### ACTIVITY
Each line of the listing below containing the word "column" should be returned.

### RECORDS TO USE
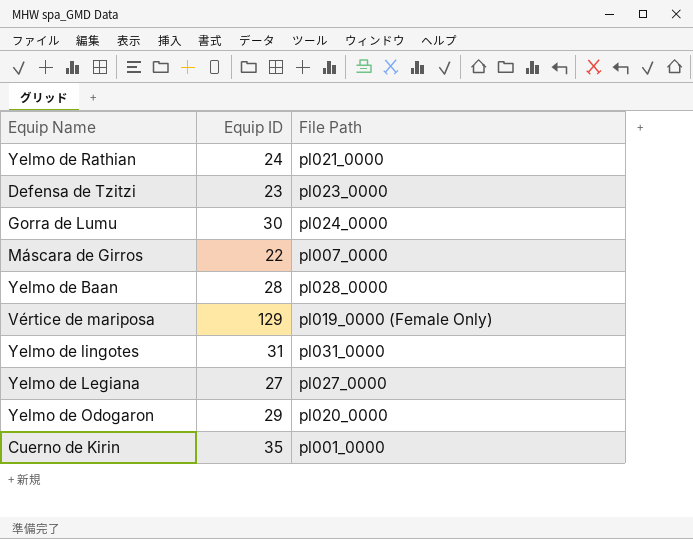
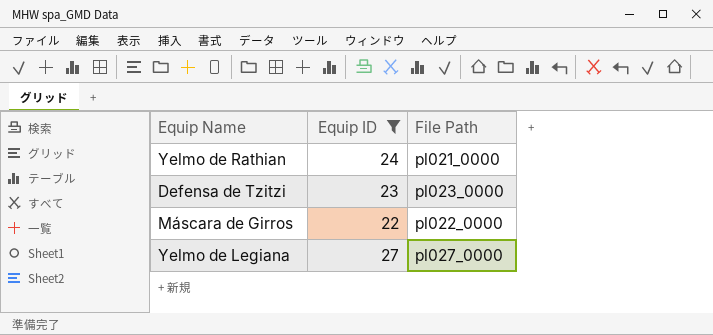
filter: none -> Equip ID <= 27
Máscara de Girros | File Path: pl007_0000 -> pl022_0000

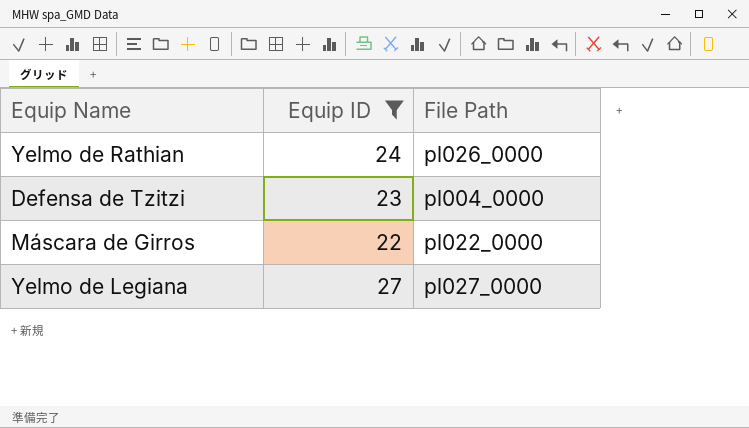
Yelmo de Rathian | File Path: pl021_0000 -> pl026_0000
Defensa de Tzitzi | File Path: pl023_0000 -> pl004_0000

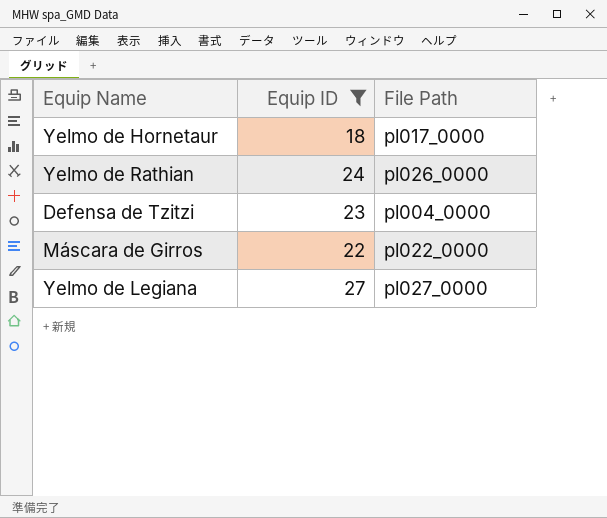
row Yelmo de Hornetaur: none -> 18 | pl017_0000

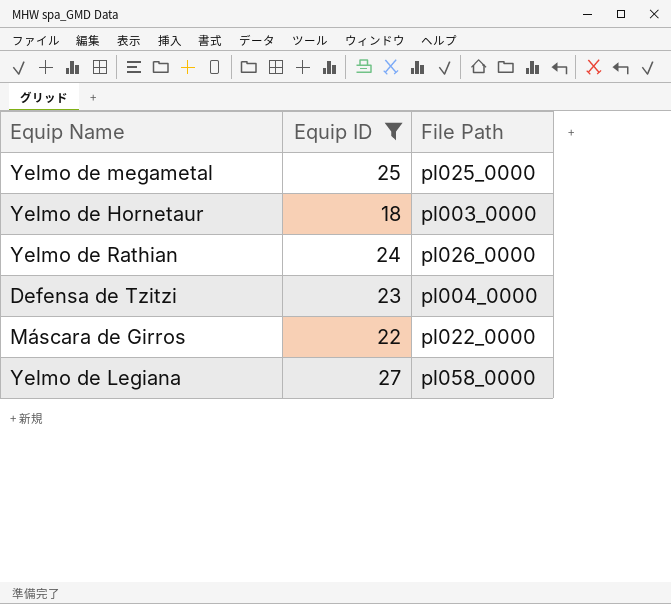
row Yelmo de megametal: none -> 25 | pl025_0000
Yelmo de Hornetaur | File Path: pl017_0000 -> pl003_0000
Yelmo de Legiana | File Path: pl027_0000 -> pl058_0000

---

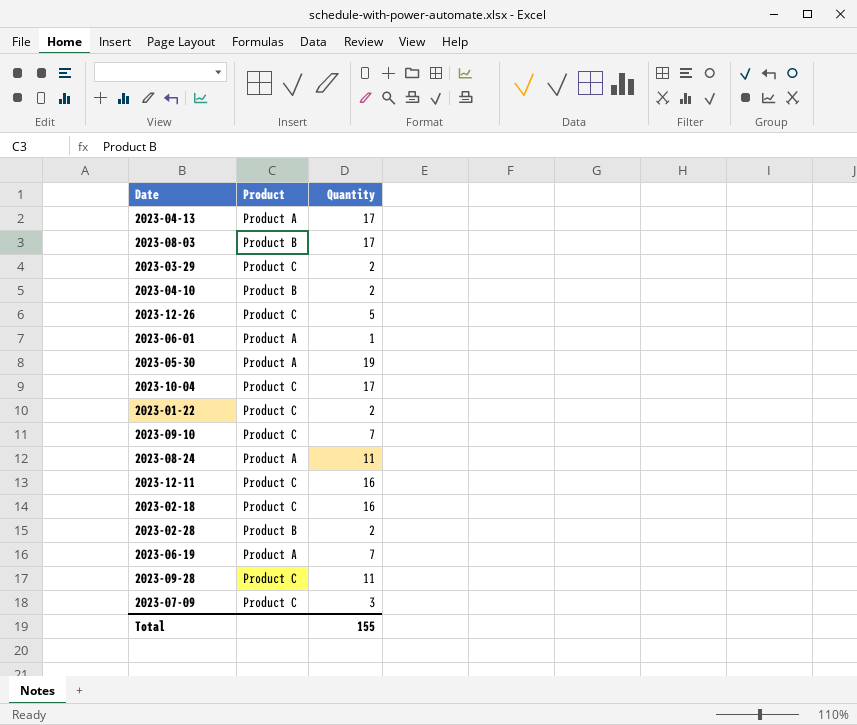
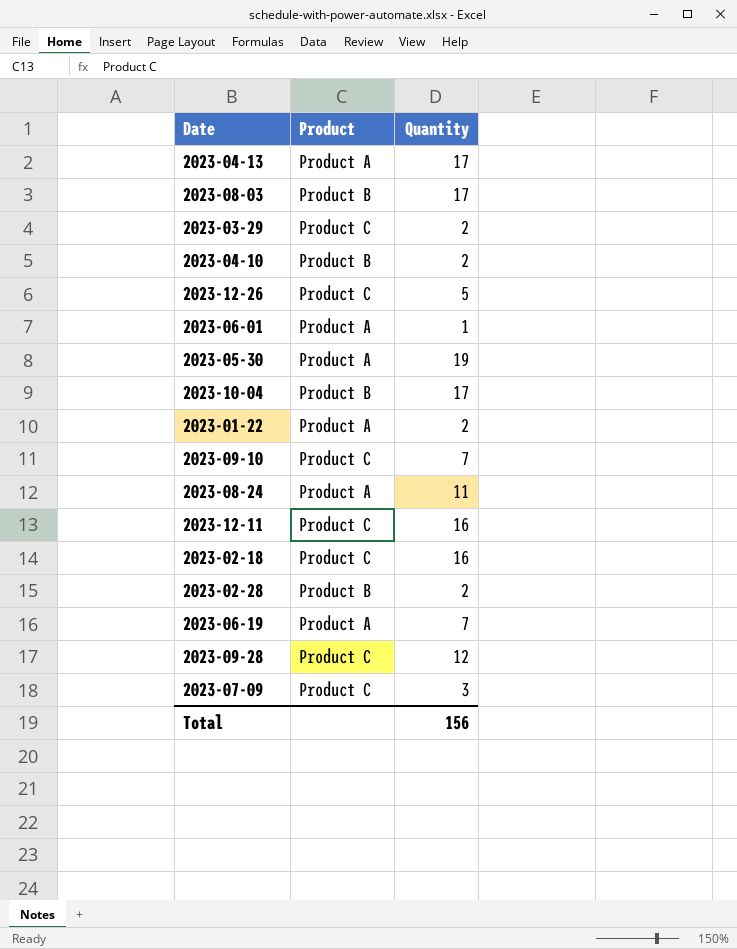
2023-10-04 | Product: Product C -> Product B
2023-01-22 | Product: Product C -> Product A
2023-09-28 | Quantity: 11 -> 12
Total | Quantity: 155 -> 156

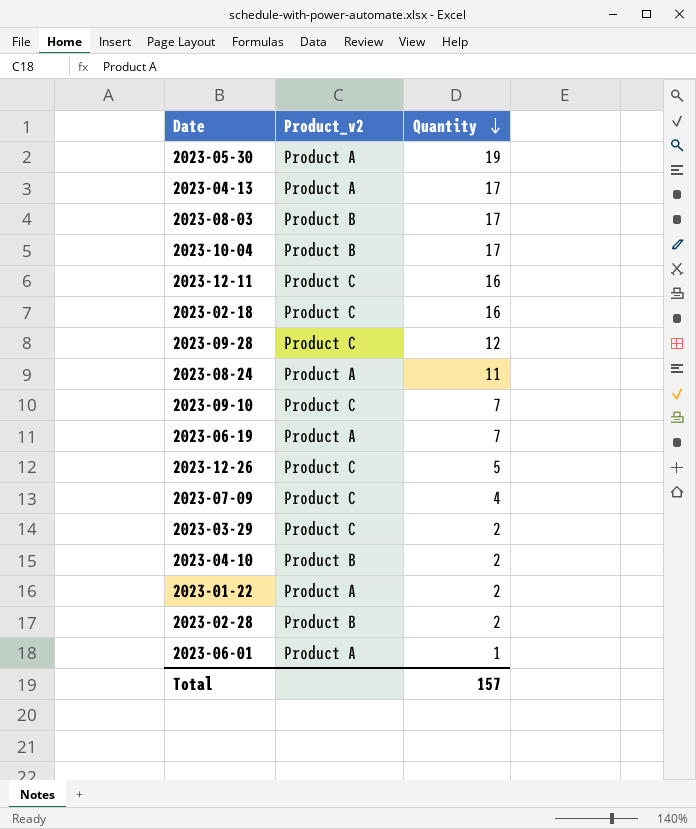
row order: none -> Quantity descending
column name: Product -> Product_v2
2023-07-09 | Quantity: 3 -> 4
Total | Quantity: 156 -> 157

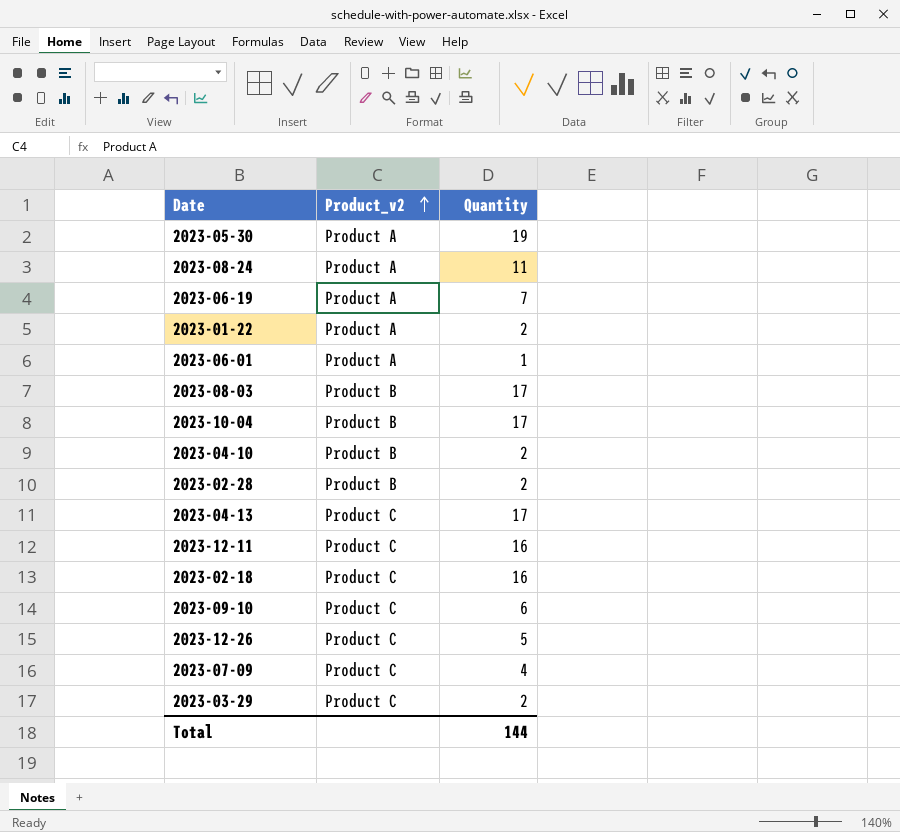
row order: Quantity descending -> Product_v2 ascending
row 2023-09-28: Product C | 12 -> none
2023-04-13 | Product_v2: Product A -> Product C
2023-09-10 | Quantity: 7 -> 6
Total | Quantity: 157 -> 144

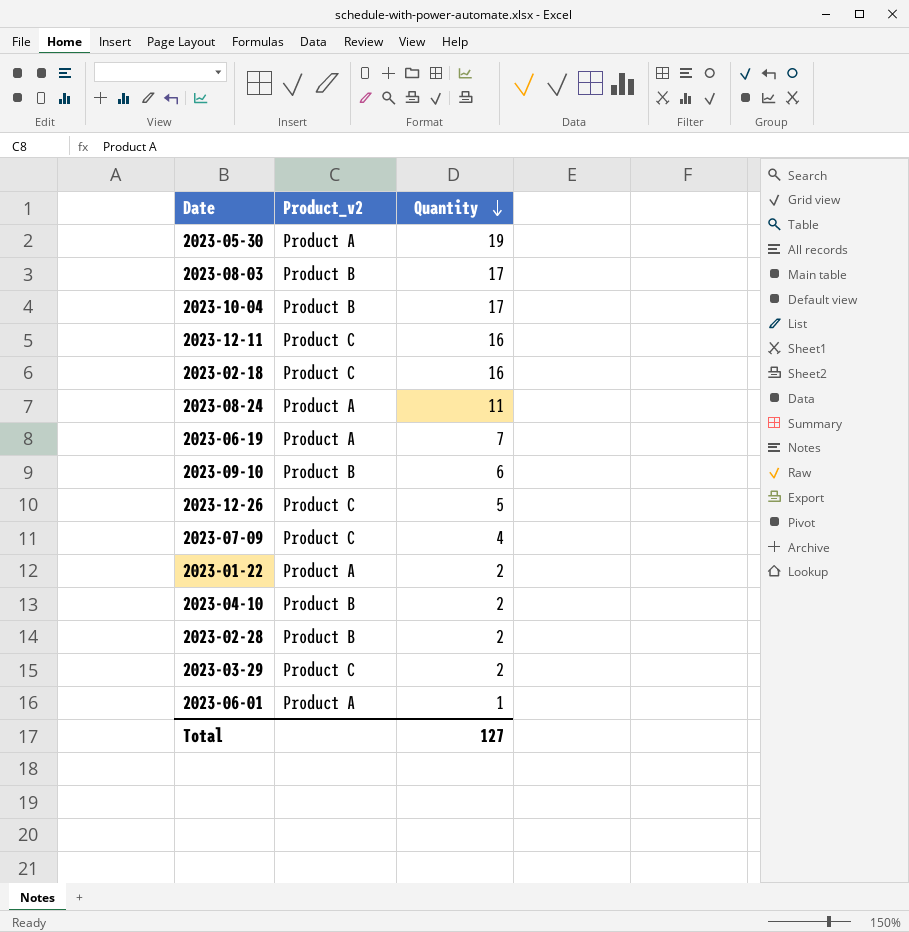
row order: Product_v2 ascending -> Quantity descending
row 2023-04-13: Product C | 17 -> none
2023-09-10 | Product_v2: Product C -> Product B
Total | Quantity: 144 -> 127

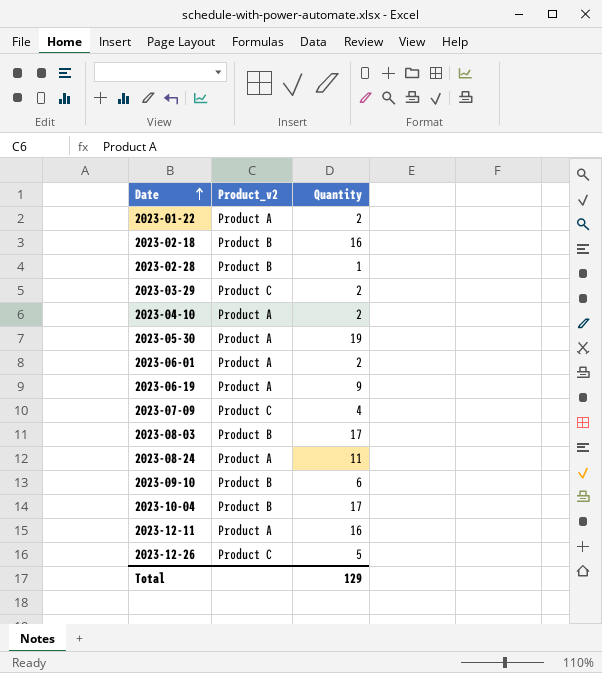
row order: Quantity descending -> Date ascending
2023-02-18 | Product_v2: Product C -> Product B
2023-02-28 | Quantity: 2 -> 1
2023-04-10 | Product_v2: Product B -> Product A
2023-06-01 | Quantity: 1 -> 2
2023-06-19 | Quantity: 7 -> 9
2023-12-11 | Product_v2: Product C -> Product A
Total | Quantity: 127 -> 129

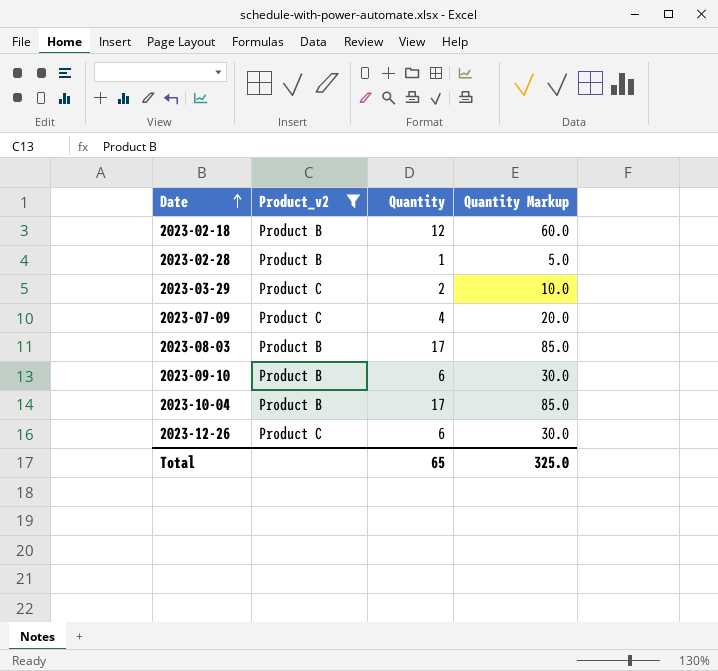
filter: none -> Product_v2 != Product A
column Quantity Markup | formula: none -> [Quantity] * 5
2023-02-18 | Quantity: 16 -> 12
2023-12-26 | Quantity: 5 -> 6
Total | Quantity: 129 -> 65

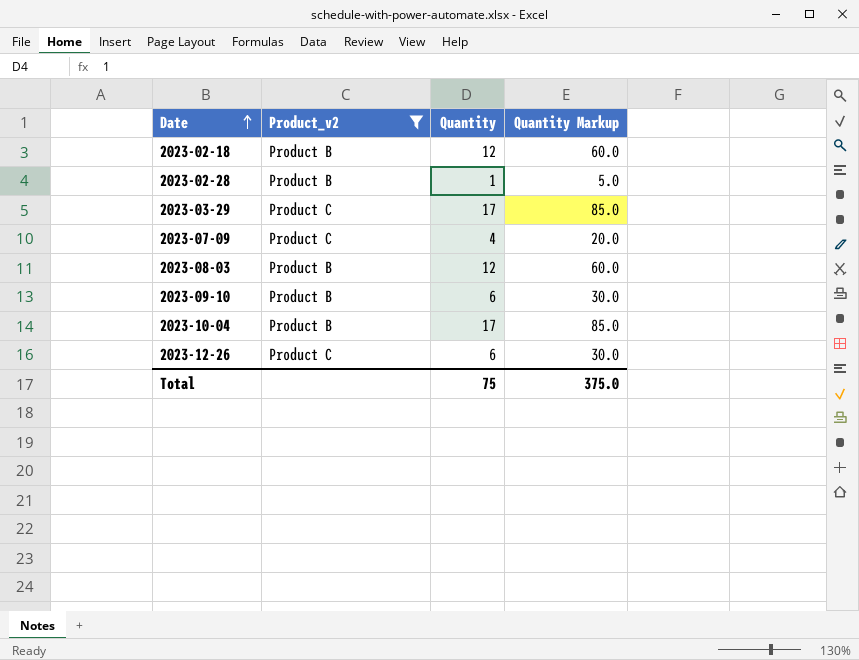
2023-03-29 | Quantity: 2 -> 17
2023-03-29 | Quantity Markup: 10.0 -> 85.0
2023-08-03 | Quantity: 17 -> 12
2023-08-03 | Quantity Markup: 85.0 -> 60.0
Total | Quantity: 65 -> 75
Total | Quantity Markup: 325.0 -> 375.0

### ANSWER TO THIS EXERCISE
column name: Product -> Product_v2
column Quantity Markup | formula: none -> [Quantity] * 5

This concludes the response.